● **WHAT IS BEING ASKED**:
Using the entries that follow, write out the line containing "order number: 420-5092424 -> 420-0592424", the line containing "ROGUE H-5 MULTI-GRIP", and every line between them, exactly and nothing else.

● **SOURCE DATA**:
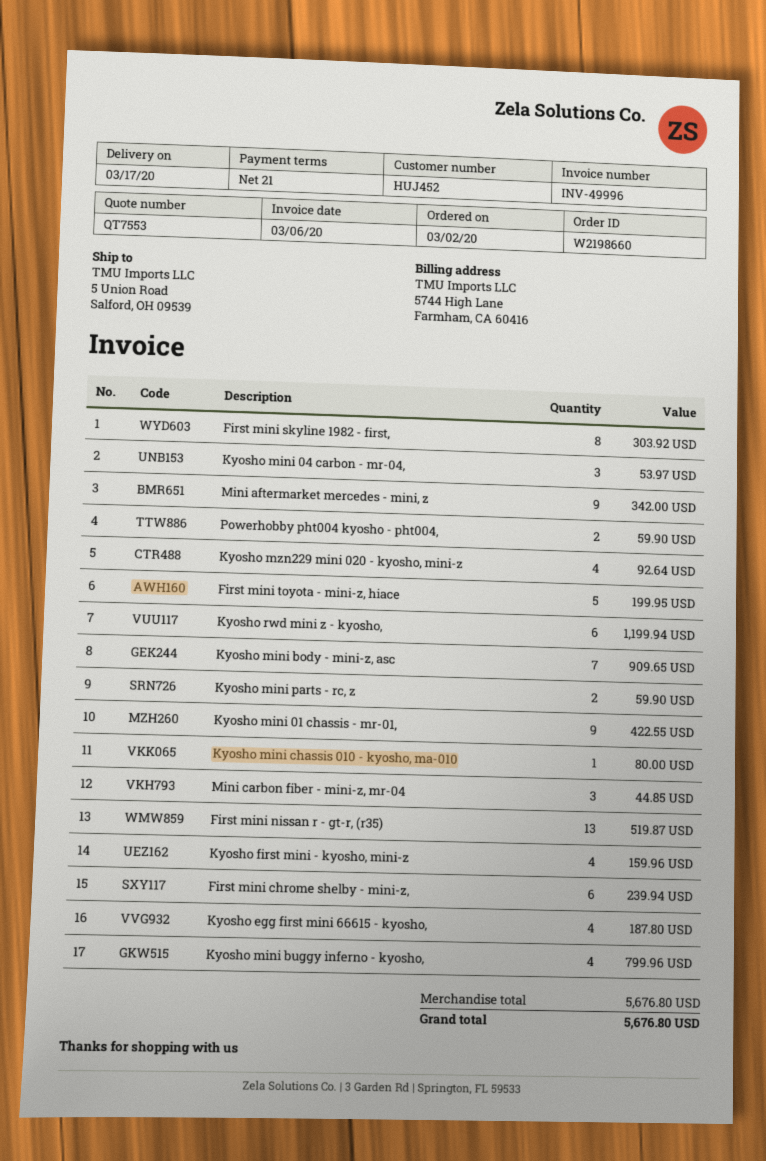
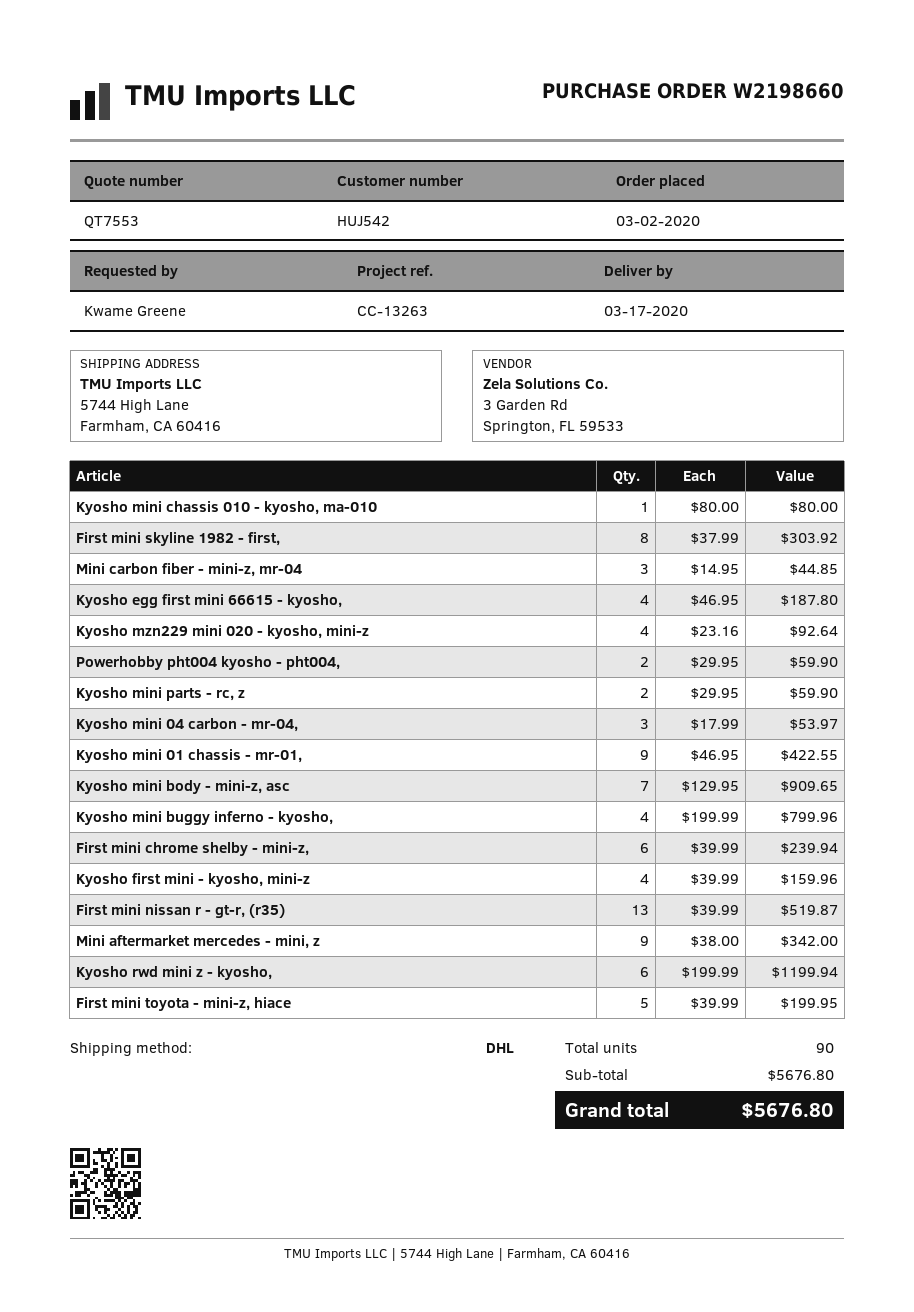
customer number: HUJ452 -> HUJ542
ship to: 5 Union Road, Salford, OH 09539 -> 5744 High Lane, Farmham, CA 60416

--

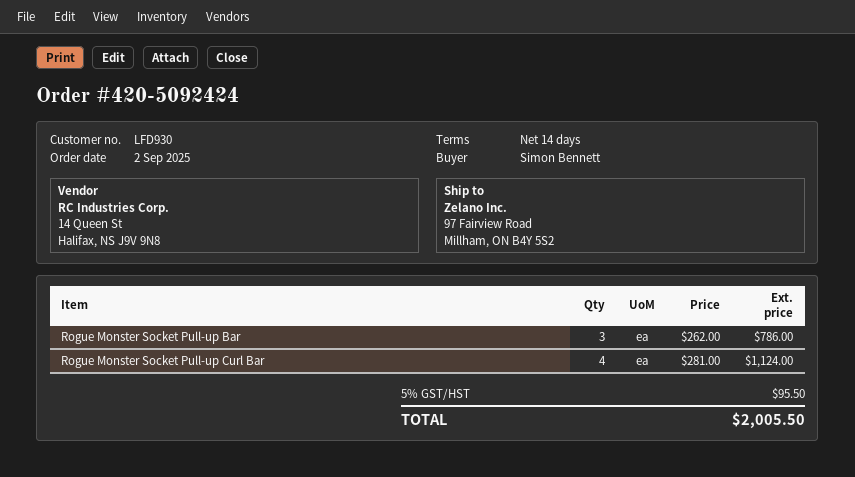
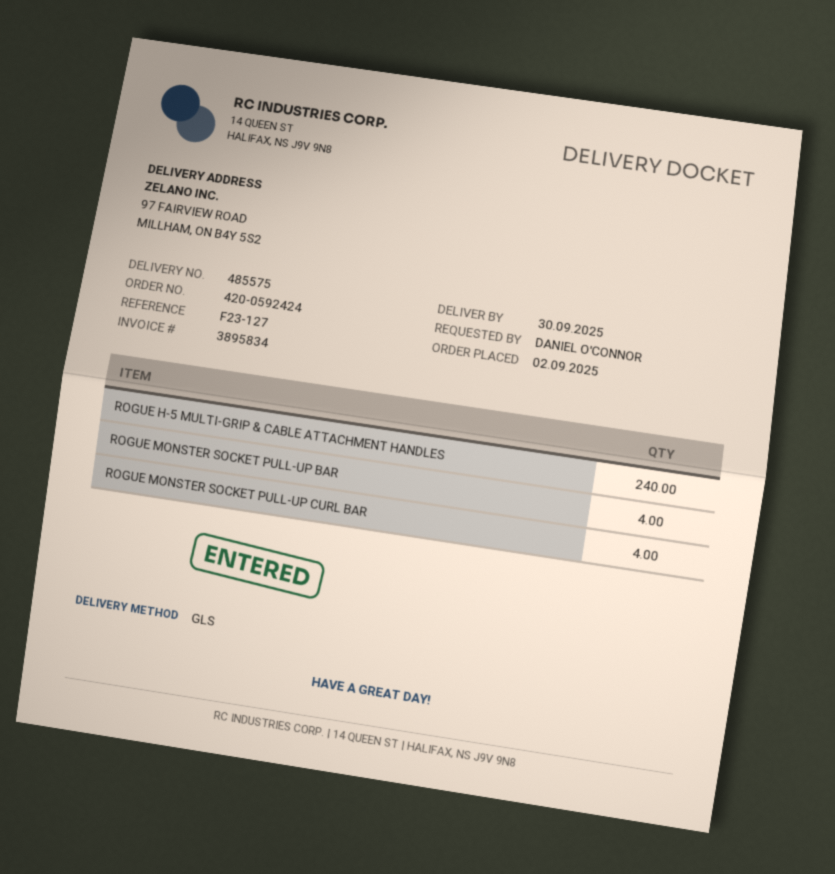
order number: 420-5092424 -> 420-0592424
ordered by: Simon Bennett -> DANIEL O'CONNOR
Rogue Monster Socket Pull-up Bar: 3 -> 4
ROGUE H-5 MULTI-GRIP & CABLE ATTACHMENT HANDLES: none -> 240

● **TASK OUTPUT**:
order number: 420-5092424 -> 420-0592424
ordered by: Simon Bennett -> DANIEL O'CONNOR
Rogue Monster Socket Pull-up Bar: 3 -> 4
ROGUE H-5 MULTI-GRIP & CABLE ATTACHMENT HANDLES: none -> 240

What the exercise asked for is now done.